WHAT YOU ARE ASKED TO DO. The answer is the data repeated in full, with no pictures included.

··········

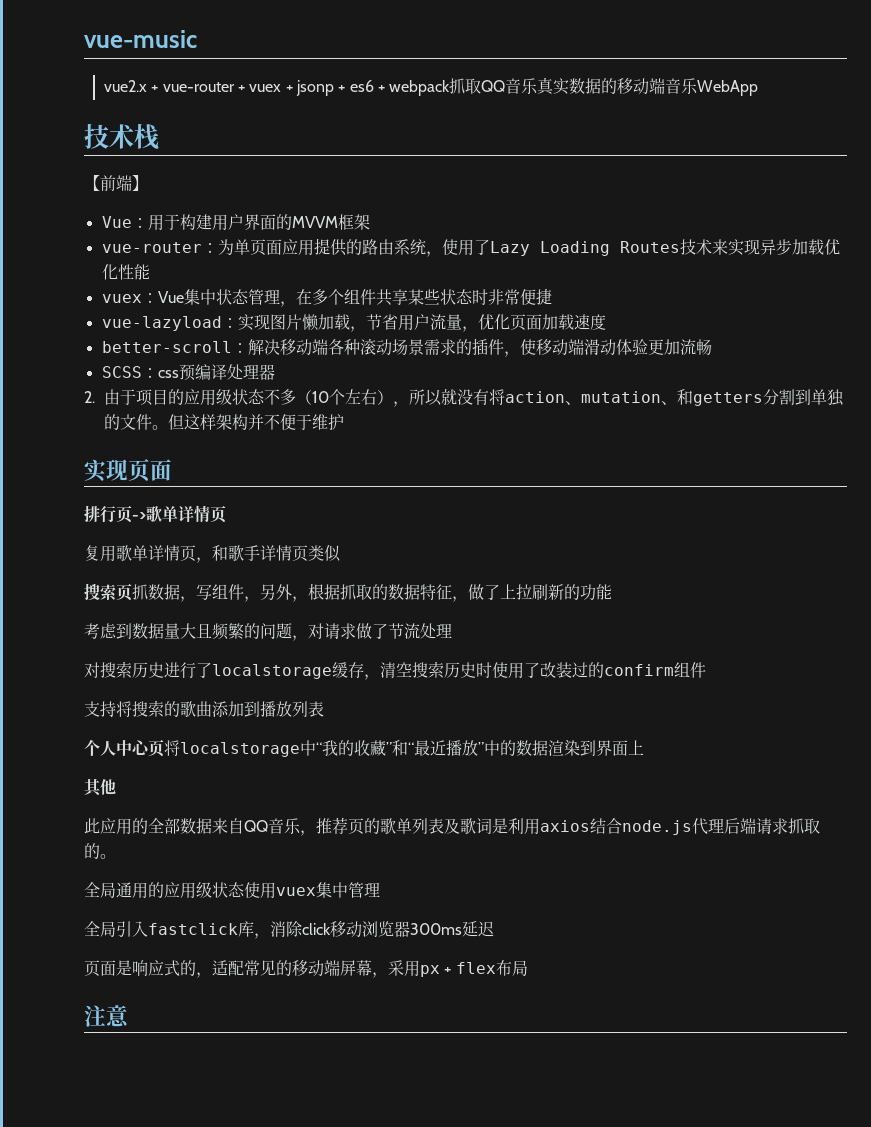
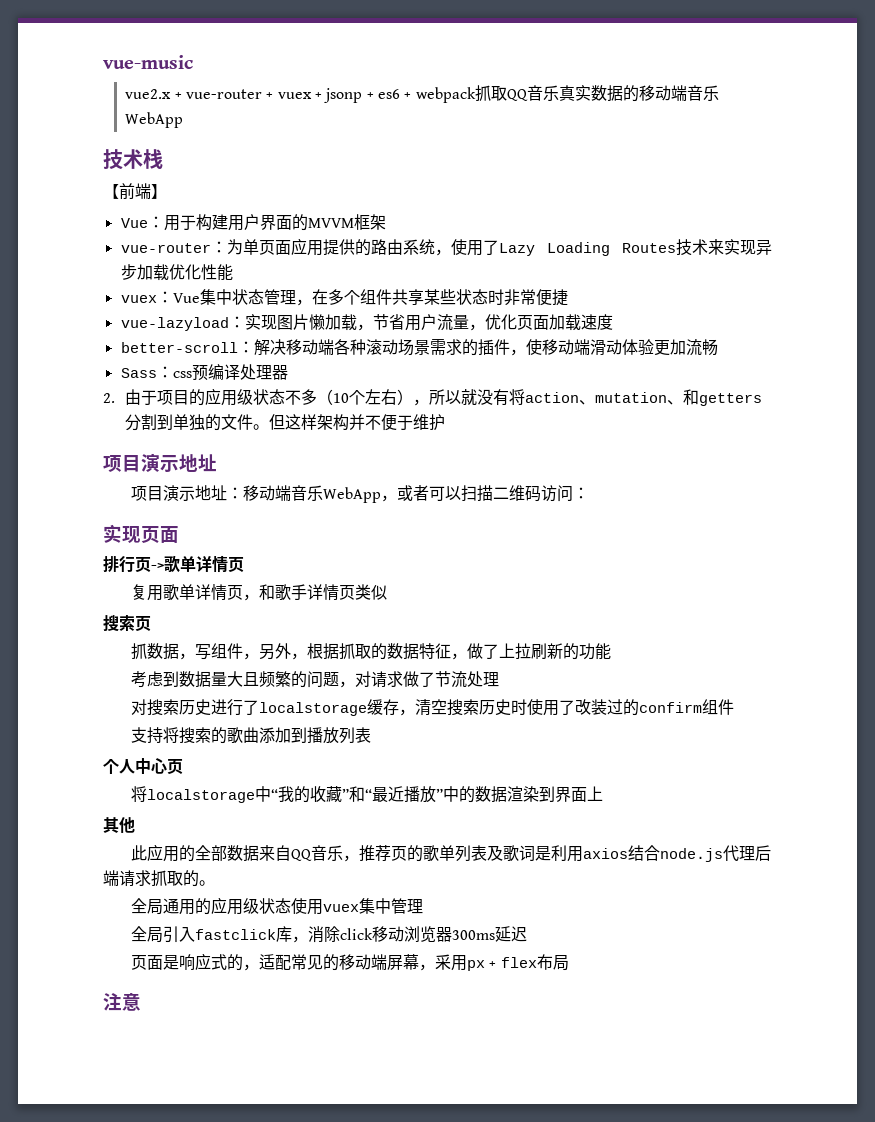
- SCSS：css预编译处理器
+ Sass：css预编译处理器
  但这样架构并不便于维护
+ 项目演示地址
+ 项目演示地址：移动端音乐WebApp，或者可以扫描二维码访问：
- 搜索页抓数据，写组件，另外，根据抓取的数据特征，做了上拉刷新的功能
+ 搜索页
+ 抓数据，写组件，另外，根据抓取的数据特征，做了上拉刷新的功能
- 个人中心页将localstorage中“我的收藏”和“最近播放”中的数据渲染到界面上
+ 个人中心页
+ 将localstorage中“我的收藏”和“最近播放”中的数据渲染到界面上

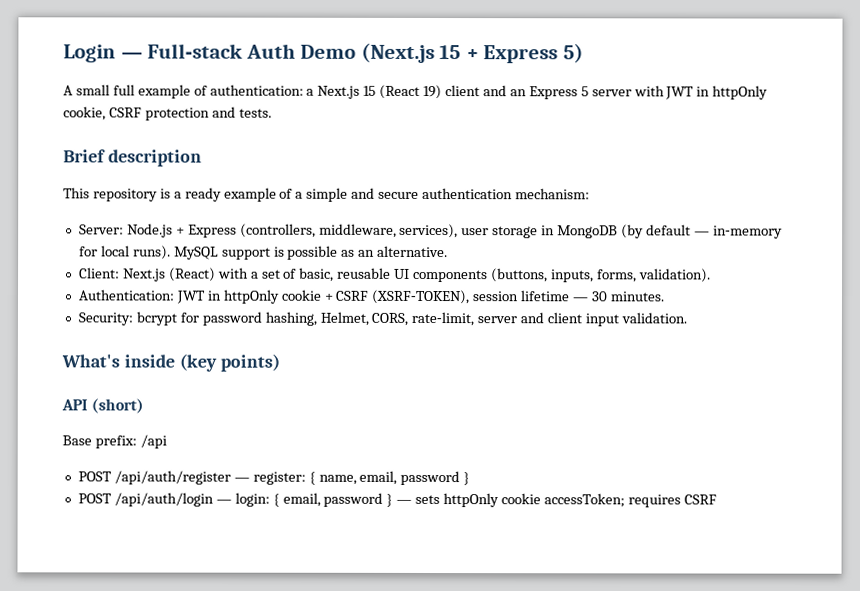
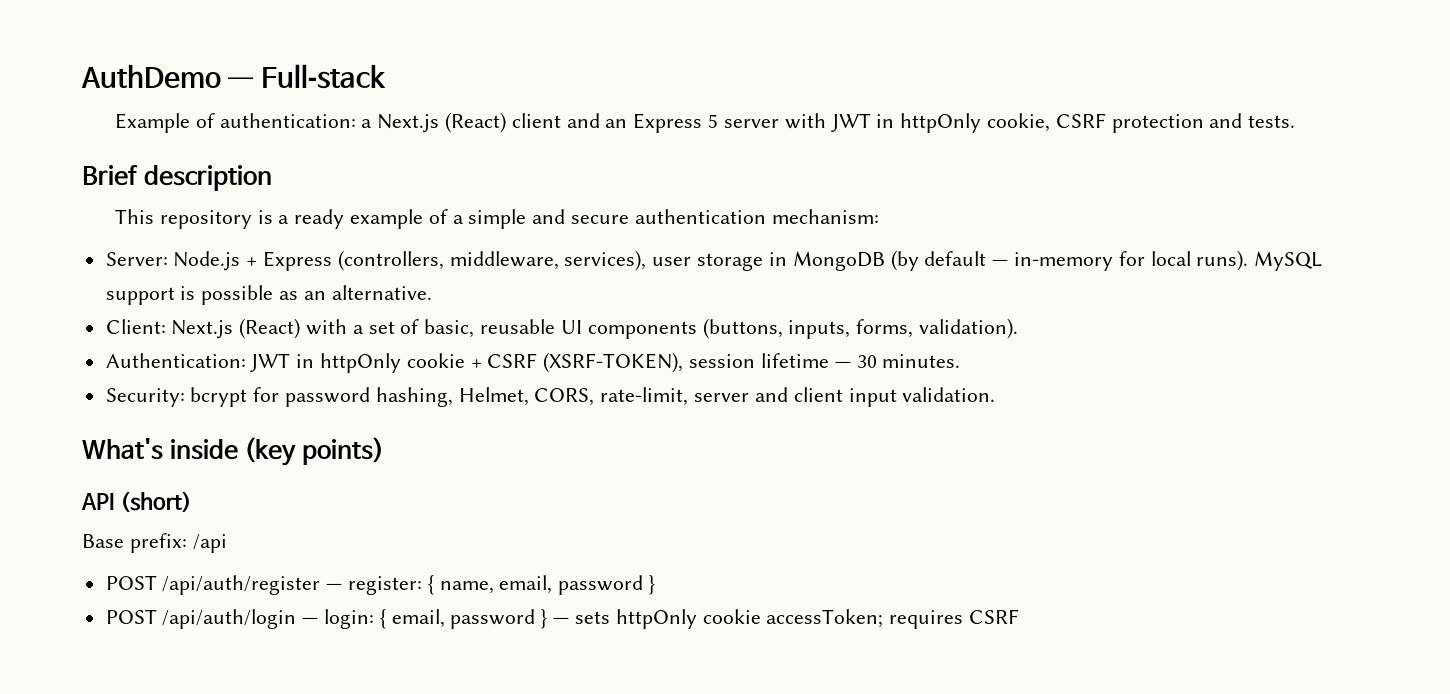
- Login — Full‑stack Auth Demo (Next.js 15 + Express 5)
- A small full example of authentication: a Next.js 15 (React 19) client and an Express 5 server with JWT in httpOnly cookie, CSRF protection and tests.
+ AuthDemo — Full‑stack
+ Example of authentication: a Next.js (React) client and an Express 5 server with JWT in httpOnly cookie, CSRF protection and tests.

··········

WRITTEN ANSWER.
- SCSS：css预编译处理器
+ Sass：css预编译处理器
  但这样架构并不便于维护
+ 项目演示地址
+ 项目演示地址：移动端音乐WebApp，或者可以扫描二维码访问：
- 搜索页抓数据，写组件，另外，根据抓取的数据特征，做了上拉刷新的功能
+ 搜索页
+ 抓数据，写组件，另外，根据抓取的数据特征，做了上拉刷新的功能
- 个人中心页将localstorage中“我的收藏”和“最近播放”中的数据渲染到界面上
+ 个人中心页
+ 将localstorage中“我的收藏”和“最近播放”中的数据渲染到界面上

- Login — Full‑stack Auth Demo (Next.js 15 + Express 5)
- A small full example of authentication: a Next.js 15 (React 19) client and an Express 5 server with JWT in httpOnly cookie, CSRF protection and tests.
+ AuthDemo — Full‑stack
+ Example of authentication: a Next.js (React) client and an Express 5 server with JWT in httpOnly cookie, CSRF protection and tests.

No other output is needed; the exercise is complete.